[Task]
Line by line, give the data again exactly as it appears.

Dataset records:
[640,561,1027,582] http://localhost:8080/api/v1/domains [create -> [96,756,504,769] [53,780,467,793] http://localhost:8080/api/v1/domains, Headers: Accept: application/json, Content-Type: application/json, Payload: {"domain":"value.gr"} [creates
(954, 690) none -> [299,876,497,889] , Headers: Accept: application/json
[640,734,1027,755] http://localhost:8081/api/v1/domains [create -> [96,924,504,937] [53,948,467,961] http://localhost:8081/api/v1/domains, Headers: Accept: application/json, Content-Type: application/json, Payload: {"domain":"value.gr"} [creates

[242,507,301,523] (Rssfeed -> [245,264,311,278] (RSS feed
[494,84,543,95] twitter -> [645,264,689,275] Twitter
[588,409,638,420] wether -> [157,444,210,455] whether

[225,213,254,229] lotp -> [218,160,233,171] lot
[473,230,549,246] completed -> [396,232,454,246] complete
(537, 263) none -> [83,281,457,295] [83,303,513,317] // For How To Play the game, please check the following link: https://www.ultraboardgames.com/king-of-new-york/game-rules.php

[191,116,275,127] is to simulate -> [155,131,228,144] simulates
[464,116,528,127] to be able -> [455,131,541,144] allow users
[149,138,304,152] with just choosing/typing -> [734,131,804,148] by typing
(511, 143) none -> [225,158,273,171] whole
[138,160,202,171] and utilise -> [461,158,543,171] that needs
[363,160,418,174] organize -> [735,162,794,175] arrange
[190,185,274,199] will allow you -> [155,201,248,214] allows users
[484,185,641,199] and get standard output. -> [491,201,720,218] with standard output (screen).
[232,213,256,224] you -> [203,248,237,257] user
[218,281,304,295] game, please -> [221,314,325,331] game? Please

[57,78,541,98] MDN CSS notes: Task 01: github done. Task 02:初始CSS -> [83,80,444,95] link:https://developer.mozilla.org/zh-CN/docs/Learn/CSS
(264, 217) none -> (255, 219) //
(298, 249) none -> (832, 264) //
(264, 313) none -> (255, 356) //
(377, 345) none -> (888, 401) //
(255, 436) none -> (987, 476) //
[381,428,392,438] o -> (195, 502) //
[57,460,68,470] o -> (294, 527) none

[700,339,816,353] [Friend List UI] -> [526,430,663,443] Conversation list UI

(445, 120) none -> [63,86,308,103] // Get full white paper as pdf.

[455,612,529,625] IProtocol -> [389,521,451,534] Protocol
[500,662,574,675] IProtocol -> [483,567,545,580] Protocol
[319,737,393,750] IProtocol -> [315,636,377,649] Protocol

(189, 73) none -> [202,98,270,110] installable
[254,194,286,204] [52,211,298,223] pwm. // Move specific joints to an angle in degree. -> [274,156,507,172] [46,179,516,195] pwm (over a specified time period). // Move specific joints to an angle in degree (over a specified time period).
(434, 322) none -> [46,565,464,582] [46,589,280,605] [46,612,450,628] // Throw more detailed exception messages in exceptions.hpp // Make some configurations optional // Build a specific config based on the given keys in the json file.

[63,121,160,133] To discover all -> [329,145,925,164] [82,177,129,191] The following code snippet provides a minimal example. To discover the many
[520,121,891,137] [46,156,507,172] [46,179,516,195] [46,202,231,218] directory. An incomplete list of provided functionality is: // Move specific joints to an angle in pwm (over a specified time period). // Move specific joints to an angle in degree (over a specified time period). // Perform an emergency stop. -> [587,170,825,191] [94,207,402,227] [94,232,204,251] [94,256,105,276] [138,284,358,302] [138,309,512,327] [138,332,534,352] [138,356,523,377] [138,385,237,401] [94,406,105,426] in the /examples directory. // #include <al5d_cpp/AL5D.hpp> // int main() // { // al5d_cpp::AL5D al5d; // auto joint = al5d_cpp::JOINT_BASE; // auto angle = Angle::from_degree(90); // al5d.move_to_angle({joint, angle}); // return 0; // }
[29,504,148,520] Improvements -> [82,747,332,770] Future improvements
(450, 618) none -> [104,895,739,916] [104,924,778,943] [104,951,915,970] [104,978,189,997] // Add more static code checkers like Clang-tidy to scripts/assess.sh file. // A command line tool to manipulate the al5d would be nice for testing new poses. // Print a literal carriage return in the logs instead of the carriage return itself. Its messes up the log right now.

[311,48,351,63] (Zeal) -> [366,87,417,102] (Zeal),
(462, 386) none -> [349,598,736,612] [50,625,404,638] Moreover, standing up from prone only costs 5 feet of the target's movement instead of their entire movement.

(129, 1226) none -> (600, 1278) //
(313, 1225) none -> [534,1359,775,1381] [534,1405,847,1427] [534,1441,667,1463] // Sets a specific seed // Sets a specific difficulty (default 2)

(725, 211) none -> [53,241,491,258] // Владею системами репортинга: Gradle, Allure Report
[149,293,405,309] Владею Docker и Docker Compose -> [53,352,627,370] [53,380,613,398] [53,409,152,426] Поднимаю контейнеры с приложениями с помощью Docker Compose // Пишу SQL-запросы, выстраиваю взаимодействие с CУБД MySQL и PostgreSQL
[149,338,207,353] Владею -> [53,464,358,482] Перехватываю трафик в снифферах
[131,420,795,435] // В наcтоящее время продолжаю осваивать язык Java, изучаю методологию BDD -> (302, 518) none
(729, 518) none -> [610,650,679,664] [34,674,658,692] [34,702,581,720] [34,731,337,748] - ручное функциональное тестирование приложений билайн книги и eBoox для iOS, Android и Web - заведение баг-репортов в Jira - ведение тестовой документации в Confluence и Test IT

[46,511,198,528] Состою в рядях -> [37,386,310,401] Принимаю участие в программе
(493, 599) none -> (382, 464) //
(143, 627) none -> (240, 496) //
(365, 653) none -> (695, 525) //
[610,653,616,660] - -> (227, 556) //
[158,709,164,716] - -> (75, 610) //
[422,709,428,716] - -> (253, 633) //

[Task answer]
[640,561,1027,582] http://localhost:8080/api/v1/domains [create -> [96,756,504,769] [53,780,467,793] http://localhost:8080/api/v1/domains, Headers: Accept: application/json, Content-Type: application/json, Payload: {"domain":"value.gr"} [creates
(954, 690) none -> [299,876,497,889] , Headers: Accept: application/json
[640,734,1027,755] http://localhost:8081/api/v1/domains [create -> [96,924,504,937] [53,948,467,961] http://localhost:8081/api/v1/domains, Headers: Accept: application/json, Content-Type: application/json, Payload: {"domain":"value.gr"} [creates

[242,507,301,523] (Rssfeed -> [245,264,311,278] (RSS feed
[494,84,543,95] twitter -> [645,264,689,275] Twitter
[588,409,638,420] wether -> [157,444,210,455] whether

[225,213,254,229] lotp -> [218,160,233,171] lot
[473,230,549,246] completed -> [396,232,454,246] complete
(537, 263) none -> [83,281,457,295] [83,303,513,317] // For How To Play the game, please check the following link: https://www.ultraboardgames.com/king-of-new-york/game-rules.php

[191,116,275,127] is to simulate -> [155,131,228,144] simulates
[464,116,528,127] to be able -> [455,131,541,144] allow users
[149,138,304,152] with just choosing/typing -> [734,131,804,148] by typing
(511, 143) none -> [225,158,273,171] whole
[138,160,202,171] and utilise -> [461,158,543,171] that needs
[363,160,418,174] organize -> [735,162,794,175] arrange
[190,185,274,199] will allow you -> [155,201,248,214] allows users
[484,185,641,199] and get standard output. -> [491,201,720,218] with standard output (screen).
[232,213,256,224] you -> [203,248,237,257] user
[218,281,304,295] game, please -> [221,314,325,331] game? Please

[57,78,541,98] MDN CSS notes: Task 01: github done. Task 02:初始CSS -> [83,80,444,95] link:https://developer.mozilla.org/zh-CN/docs/Learn/CSS
(264, 217) none -> (255, 219) //
(298, 249) none -> (832, 264) //
(264, 313) none -> (255, 356) //
(377, 345) none -> (888, 401) //
(255, 436) none -> (987, 476) //
[381,428,392,438] o -> (195, 502) //
[57,460,68,470] o -> (294, 527) none

[700,339,816,353] [Friend List UI] -> [526,430,663,443] Conversation list UI

(445, 120) none -> [63,86,308,103] // Get full white paper as pdf.

[455,612,529,625] IProtocol -> [389,521,451,534] Protocol
[500,662,574,675] IProtocol -> [483,567,545,580] Protocol
[319,737,393,750] IProtocol -> [315,636,377,649] Protocol

(189, 73) none -> [202,98,270,110] installable
[254,194,286,204] [52,211,298,223] pwm. // Move specific joints to an angle in degree. -> [274,156,507,172] [46,179,516,195] pwm (over a specified time period). // Move specific joints to an angle in degree (over a specified time period).
(434, 322) none -> [46,565,464,582] [46,589,280,605] [46,612,450,628] // Throw more detailed exception messages in exceptions.hpp // Make some configurations optional // Build a specific config based on the given keys in the json file.

[63,121,160,133] To discover all -> [329,145,925,164] [82,177,129,191] The following code snippet provides a minimal example. To discover the many
[520,121,891,137] [46,156,507,172] [46,179,516,195] [46,202,231,218] directory. An incomplete list of provided functionality is: // Move specific joints to an angle in pwm (over a specified time period). // Move specific joints to an angle in degree (over a specified time period). // Perform an emergency stop. -> [587,170,825,191] [94,207,402,227] [94,232,204,251] [94,256,105,276] [138,284,358,302] [138,309,512,327] [138,332,534,352] [138,356,523,377] [138,385,237,401] [94,406,105,426] in the /examples directory. // #include <al5d_cpp/AL5D.hpp> // int main() // { // al5d_cpp::AL5D al5d; // auto joint = al5d_cpp::JOINT_BASE; // auto angle = Angle::from_degree(90); // al5d.move_to_angle({joint, angle}); // return 0; // }
[29,504,148,520] Improvements -> [82,747,332,770] Future improvements
(450, 618) none -> [104,895,739,916] [104,924,778,943] [104,951,915,970] [104,978,189,997] // Add more static code checkers like Clang-tidy to scripts/assess.sh file. // A command line tool to manipulate the al5d would be nice for testing new poses. // Print a literal carriage return in the logs instead of the carriage return itself. Its messes up the log right now.

[311,48,351,63] (Zeal) -> [366,87,417,102] (Zeal),
(462, 386) none -> [349,598,736,612] [50,625,404,638] Moreover, standing up from prone only costs 5 feet of the target's movement instead of their entire movement.

(129, 1226) none -> (600, 1278) //
(313, 1225) none -> [534,1359,775,1381] [534,1405,847,1427] [534,1441,667,1463] // Sets a specific seed // Sets a specific difficulty (default 2)

(725, 211) none -> [53,241,491,258] // Владею системами репортинга: Gradle, Allure Report
[149,293,405,309] Владею Docker и Docker Compose -> [53,352,627,370] [53,380,613,398] [53,409,152,426] Поднимаю контейнеры с приложениями с помощью Docker Compose // Пишу SQL-запросы, выстраиваю взаимодействие с CУБД MySQL и PostgreSQL
[149,338,207,353] Владею -> [53,464,358,482] Перехватываю трафик в снифферах
[131,420,795,435] // В наcтоящее время продолжаю осваивать язык Java, изучаю методологию BDD -> (302, 518) none
(729, 518) none -> [610,650,679,664] [34,674,658,692] [34,702,581,720] [34,731,337,748] - ручное функциональное тестирование приложений билайн книги и eBoox для iOS, Android и Web - заведение баг-репортов в Jira - ведение тестовой документации в Confluence и Test IT

[46,511,198,528] Состою в рядях -> [37,386,310,401] Принимаю участие в программе
(493, 599) none -> (382, 464) //
(143, 627) none -> (240, 496) //
(365, 653) none -> (695, 525) //
[610,653,616,660] - -> (227, 556) //
[158,709,164,716] - -> (75, 610) //
[422,709,428,716] - -> (253, 633) //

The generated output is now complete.